= Mark Thomas McGee =

Mark Thomas McGee (born 1947 in San Gabriel, California) is a screenwriter and author. Most of his movie work was for Fred Olen Ray and Jim Wynorski. Although he played bit parts in some of these movies, he is not an actor and has been confused with a Mark McGee who actually is an actor. When he was in high school, Mark teamed with Dennis Muren and David Allen to make The Equinox ... A Journey into the Supernatural, released to theaters in an altered version by producer Jack H. Harris.

He is also the author of a number of books on motion pictures, mostly concerning low budget movies and their makers. He is retired and living in Palm Desert where he continues to write books.

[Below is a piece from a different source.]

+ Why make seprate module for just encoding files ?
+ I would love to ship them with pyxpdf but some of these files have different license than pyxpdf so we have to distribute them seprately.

He wrote a book on Roger Corman and told Corman that he wanted to write a script for him. McGee did drafts of Sorority House Massacre II (1989) that were not used. He also wrote an unused script for Joe Solomon and did a week's work on the script for Transylvania Twist with Jim Wynorski. He was fired at the behest of Roger Corman. However, when Wynorski hired MgGee to work on the script for Hard to Die, Corman did not object.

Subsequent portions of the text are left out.